Alt Text of Linked Image Positive SEO Test Result

The screenshot (taken October 2019) of the relevant Google search, you can see the two results from this website.

This could not be a better or clearer SEO test result.

Check the Google search result yourself, search Google (including the “speech marks”) for:

“SEO Gold Alt Text VALID SEARCH TEST 98″

But replace “SEARCH” with “SEO”: I made the substitution so the test webpage only uses the exact phrase including SEO once (as the alt text of the relevant image). View HTML source of https://seo-gold.com/anchor-text/ and find the alt text for the relevant image.

The Anchor Test SEO Tutorial webpage is indexed (it’s the 2nd result in Google) showing the alt text is indexed and ranked like normal body text. The text we searched for is ONLY located within the alt=”test search phrase here”, there’s no other webpage on this site using that exact phrase, it’s ONLY found in the alt text of the one linked image on the anchor text SEO tutorial article.
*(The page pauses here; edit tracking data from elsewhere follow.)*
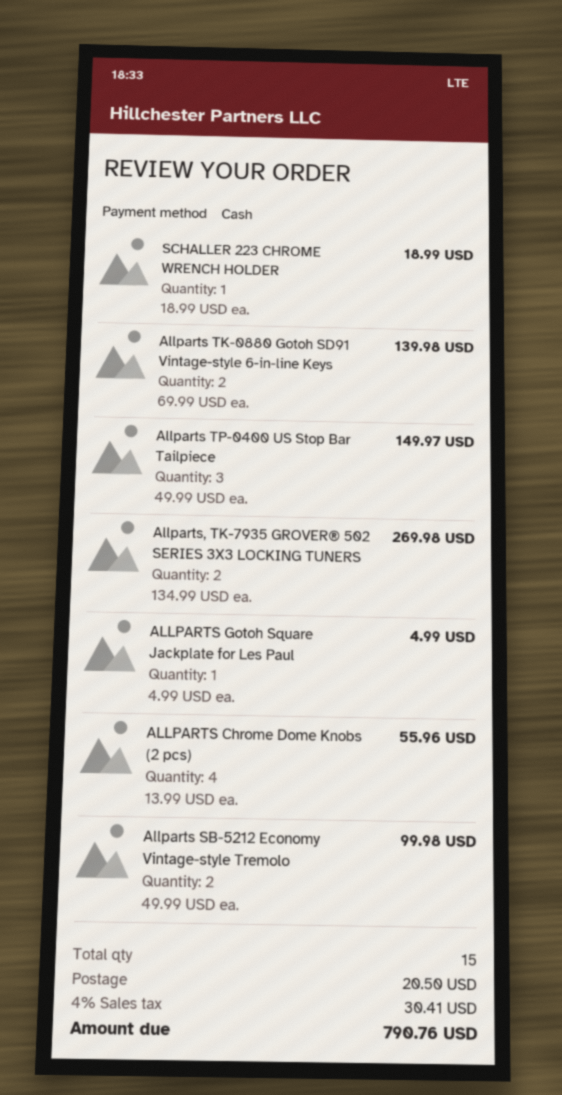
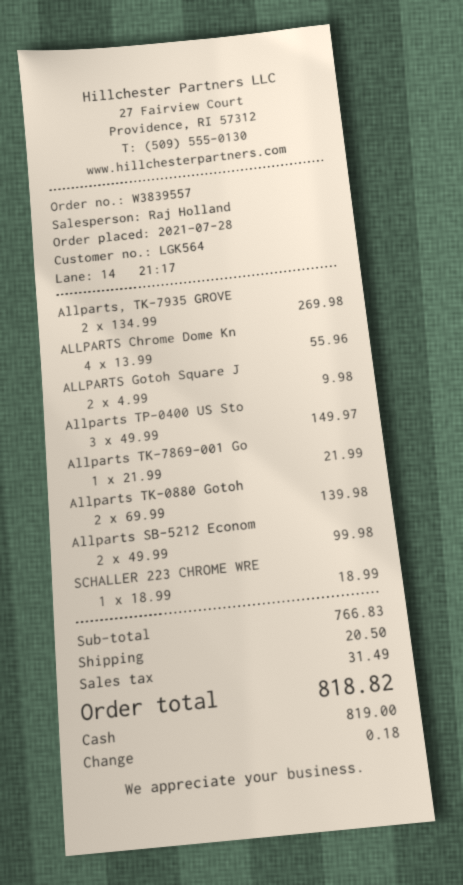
ALLPARTS Gotoh Square Jackplate for Les Paul: 1 x 4.99 = 4.99 -> 2 x 4.99 = 9.98
Allparts TK-7869-001 Go: none -> 1 x 21.99 = 21.99
tax: 30.41 -> 31.49
total: 790.76 -> 818.82

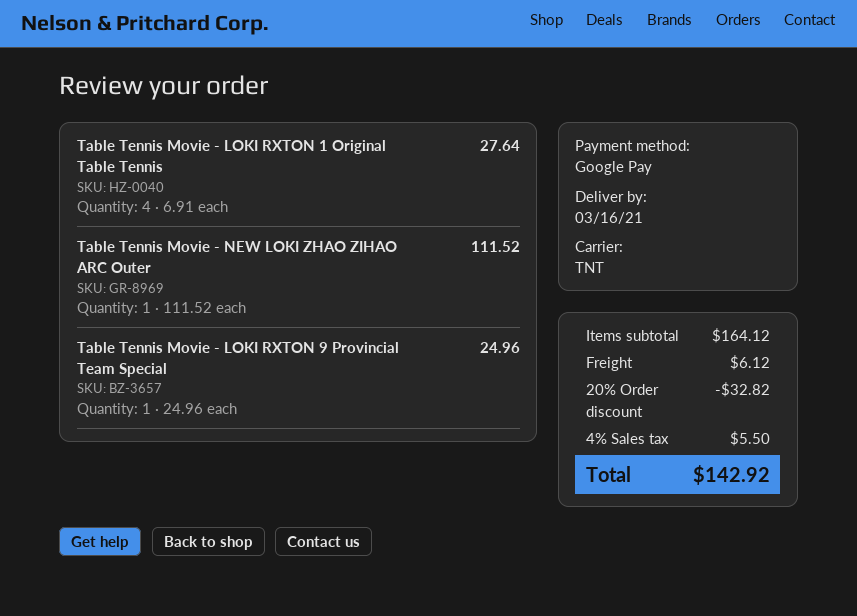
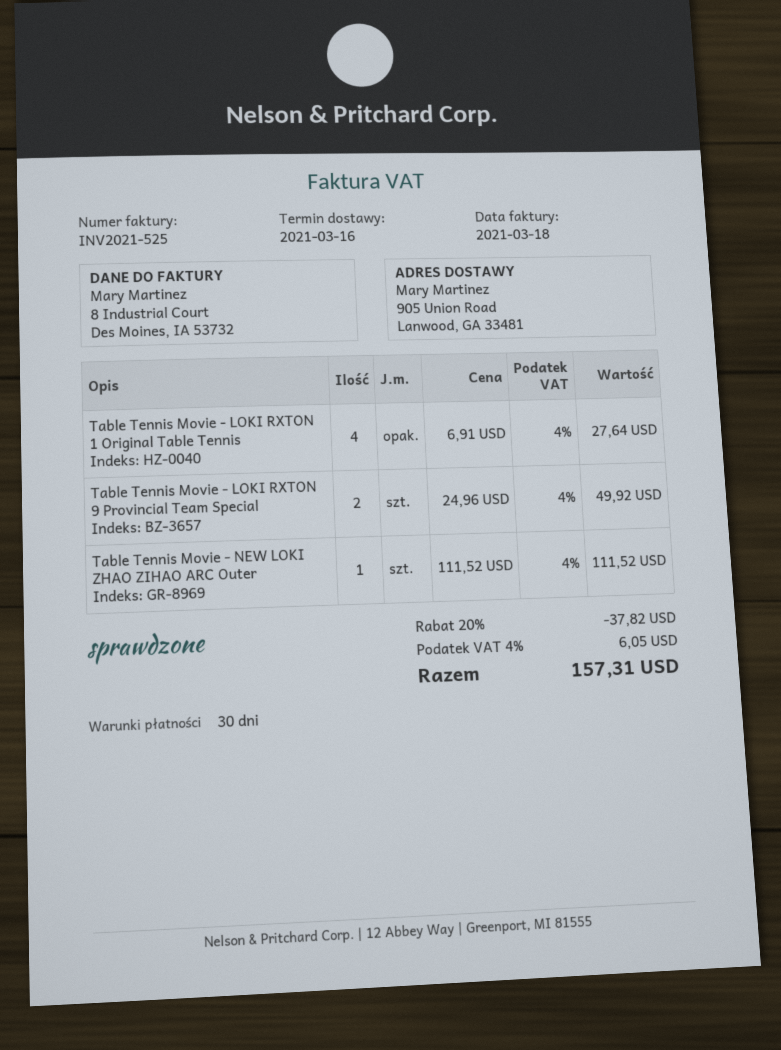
Table Tennis Movie - LOKI RXTON 9 Provincial Team Special: 1 x 24.96 = 24.96 -> 2 x 24.96 = 49.92
discount: 20% = 32.82 -> 20% = 37.82
shipping: 6.12 -> none
tax: 4% = 5.50 -> 4% = 6.05
total: 142.92 -> 157.31

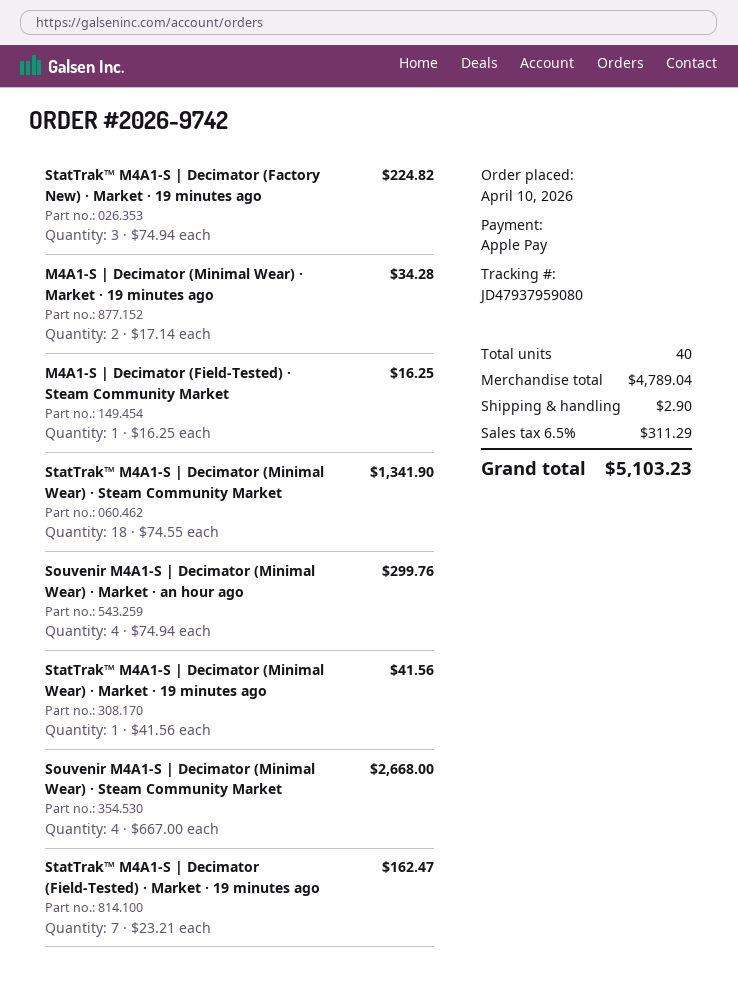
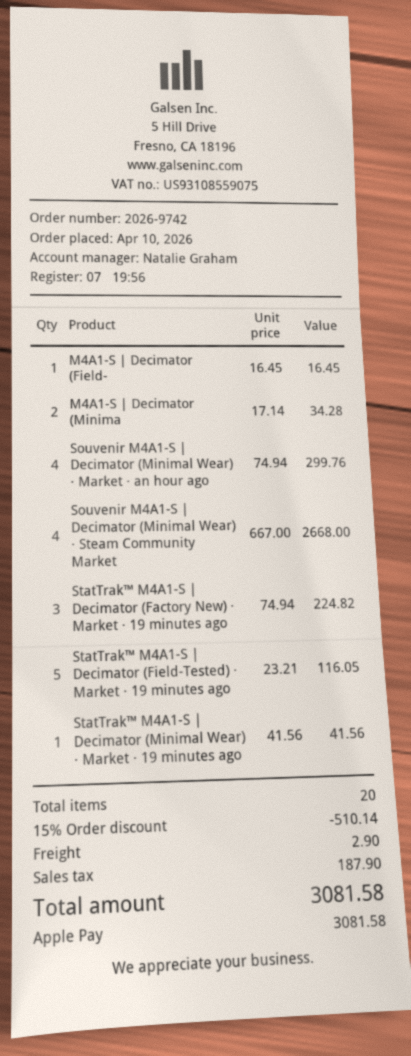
M4A1-S | Decimator (Field-Tested) · Steam Community Market: 1 x 16.25 = 16.25 -> 1 x 16.45 = 16.45
StatTrak™ M4A1-S | Decimator (Minimal Wear) · Steam Community Market: 18 x 74.55 = 1341.90 -> none
StatTrak™ M4A1-S | Decimator (Field-Tested) · Market · 19 minutes ago: 7 x 23.21 = 162.47 -> 5 x 23.21 = 116.05
total quantity: 40 -> 20
discount: none -> 15% = 510.14
tax: 311.29 -> 187.90
total: 5103.23 -> 3081.58

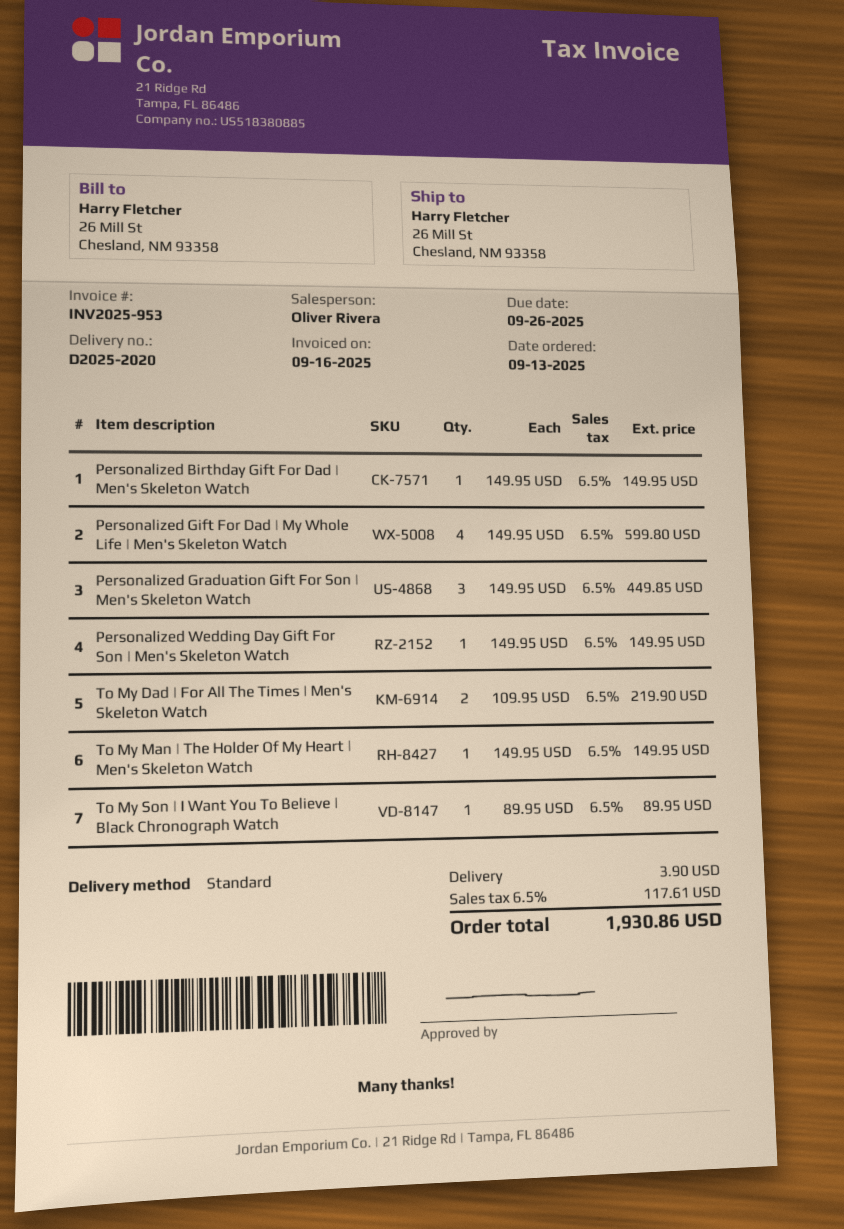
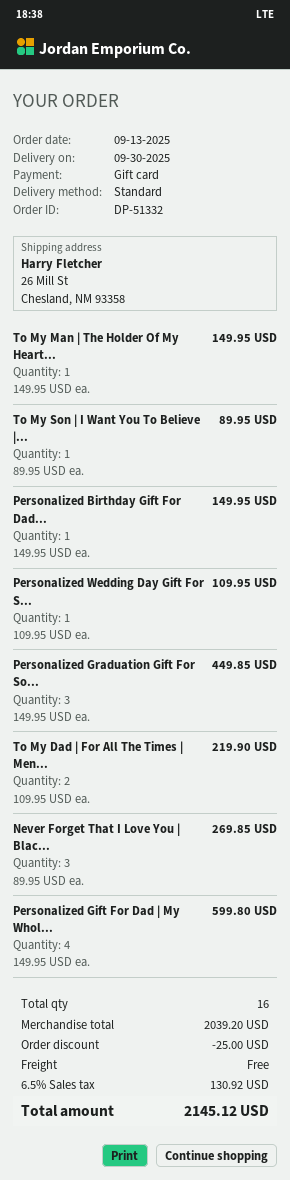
Personalized Wedding Day Gift For Son | Men's Skeleton Watch: 1 x 149.95 = 149.95 -> 1 x 109.95 = 109.95
Never Forget That I Love You | Blac...: none -> 3 x 89.95 = 269.85
discount: none -> 25.00
shipping: 3.90 -> 0.00
tax: 6.5% = 117.61 -> 6.5% = 130.92
total: 1930.86 -> 2145.12

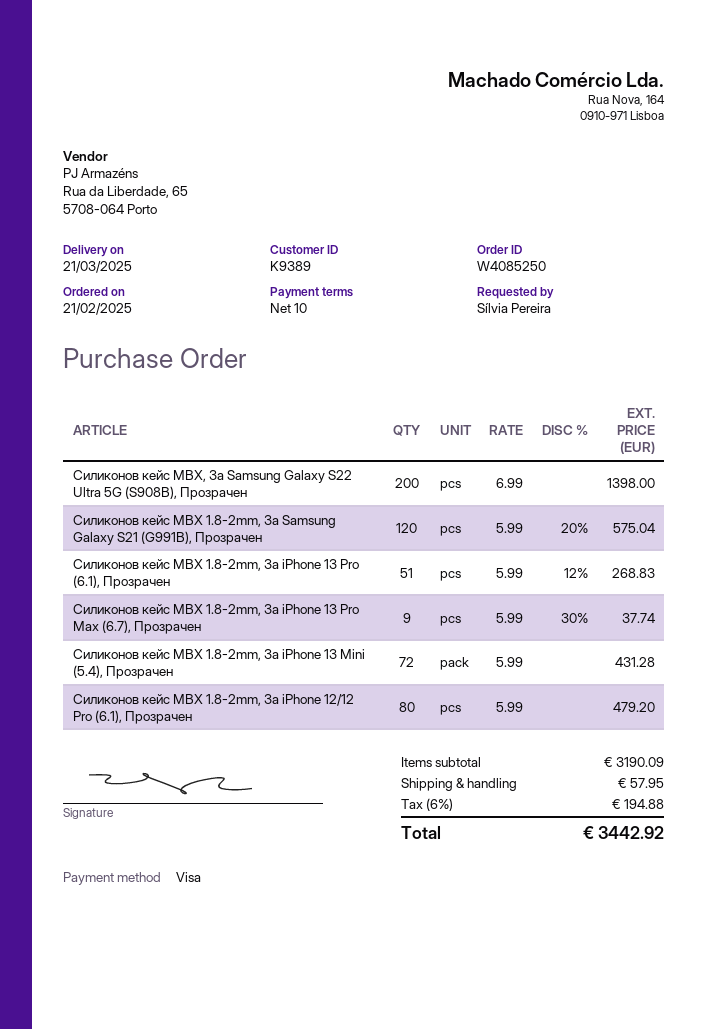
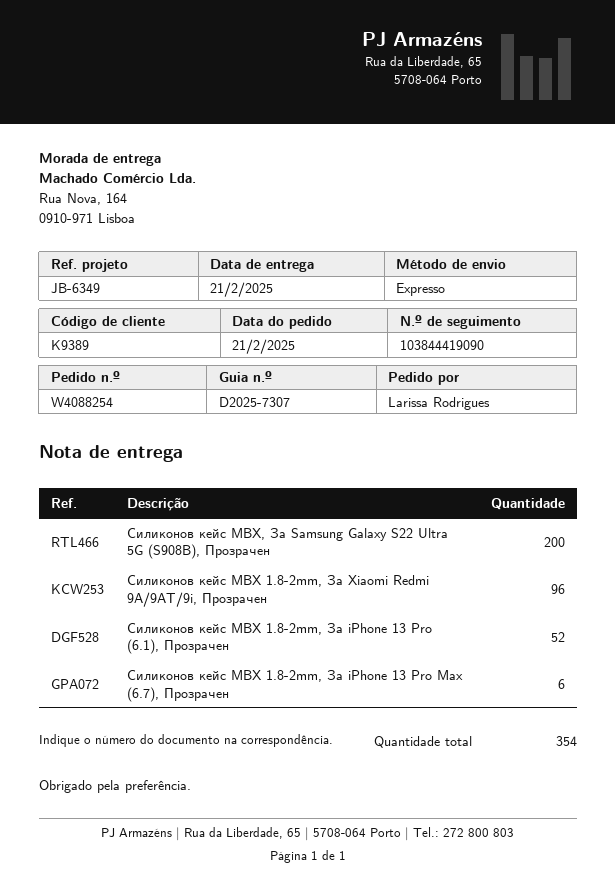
order number: W4085250 -> W4088254
delivery date: 2025-03-21 -> 2025-02-21
ordered by: Sílvia Pereira -> Larissa Rodrigues
Силиконов кейс MBX 1.8-2mm, За Samsung Galaxy S21 (G991B), Прозрачен: 120 -> none
Силиконов кейс MBX 1.8-2mm, За iPhone 13 Pro (6.1), Прозрачен: 51 -> 52
Силиконов кейс MBX 1.8-2mm, За iPhone 13 Pro Max (6.7), Прозрачен: 9 -> 6
Силиконов кейс MBX 1.8-2mm, За iPhone 13 Mini (5.4), Прозрачен: 72 -> none
Силиконов кейс MBX 1.8-2mm, За iPhone 12/12 Pro (6.1), Прозрачен: 80 -> none
Силиконов кейс MBX 1.8-2mm, За Xiaomi Redmi 9A/9AT/9i, Прозрачен: none -> 96

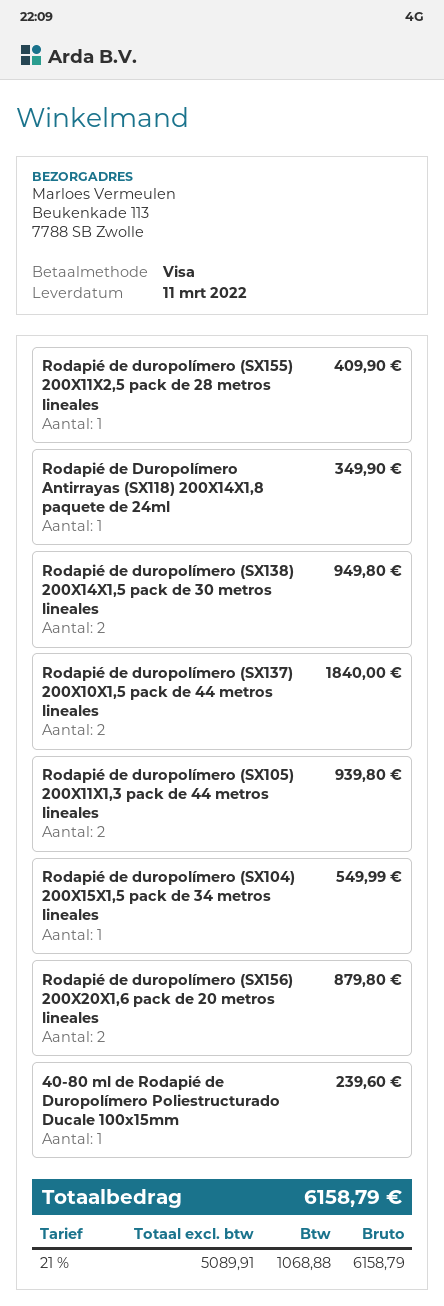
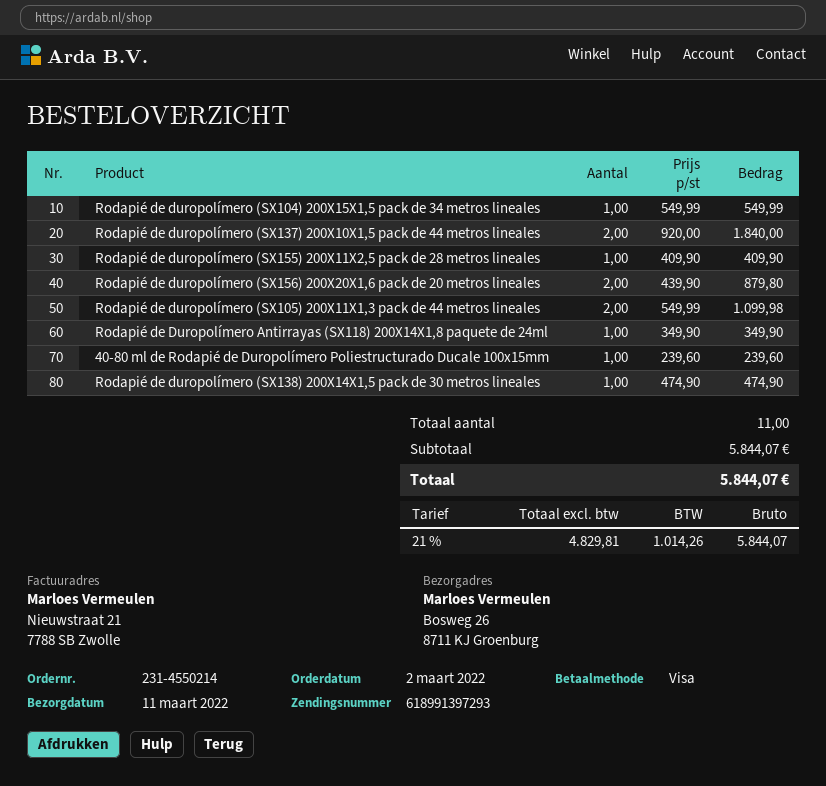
ship to: Beukenkade 113, 7788 SB Zwolle -> Bosweg 26, 8711 KJ Groenburg
Rodapié de duropolímero (SX138) 200X14X1,5 pack de 30 metros lineales: 2 for 949.80 -> 1 for 474.90
Rodapié de duropolímero (SX105) 200X11X1,3 pack de 44 metros lineales: 2 for 939.80 -> 2 for 1099.98
net: 5089.91 -> 4829.81
tax: 21% = 1068.88 -> 21% = 1014.26
total: 6158.79 -> 5844.07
If Google didn’t treat alt text on a webpage in a similar way to how it treats body text, why would the anchor text SEO tutorial article be ranked for the test search phrase? It proves Google indexes and ranks alt text of linked images.

The other webpage ranked for the test phrase is https://seo-gold.com/anchor-text/alt-text-seo-test/ (the webpage you are on now), which is what the linked image links to.

Again this is a clear SEO test result, the text we searched for is NOT located on this webpage, the only reference the webpage has to the text is via the image link using the alt=”test search phrase here” showing the alt text is being treated the same way as anchor text in terms of passing ranking benefit.

Basically by linking to a webpage via an image link with alt text, the webpage being linked from and to are being ranked for whatever phrase is within the alt text attribute in the same way anchor text works.

Update 2020: The relevant search phrase no longer shows two results, this doesn’t mean Google has stopped counting alt text as described above. Google requires a minimum amount of link benefit (PageRank) to keep a webpage ranked for a SERP and these are extreme results with only one low quality link to the linked to test page. What tends to happen with this and similar SEO tests is the result in clear within the first week or so, but weeks/months later the linked to webpage no longer ranks for the exact match search phrase.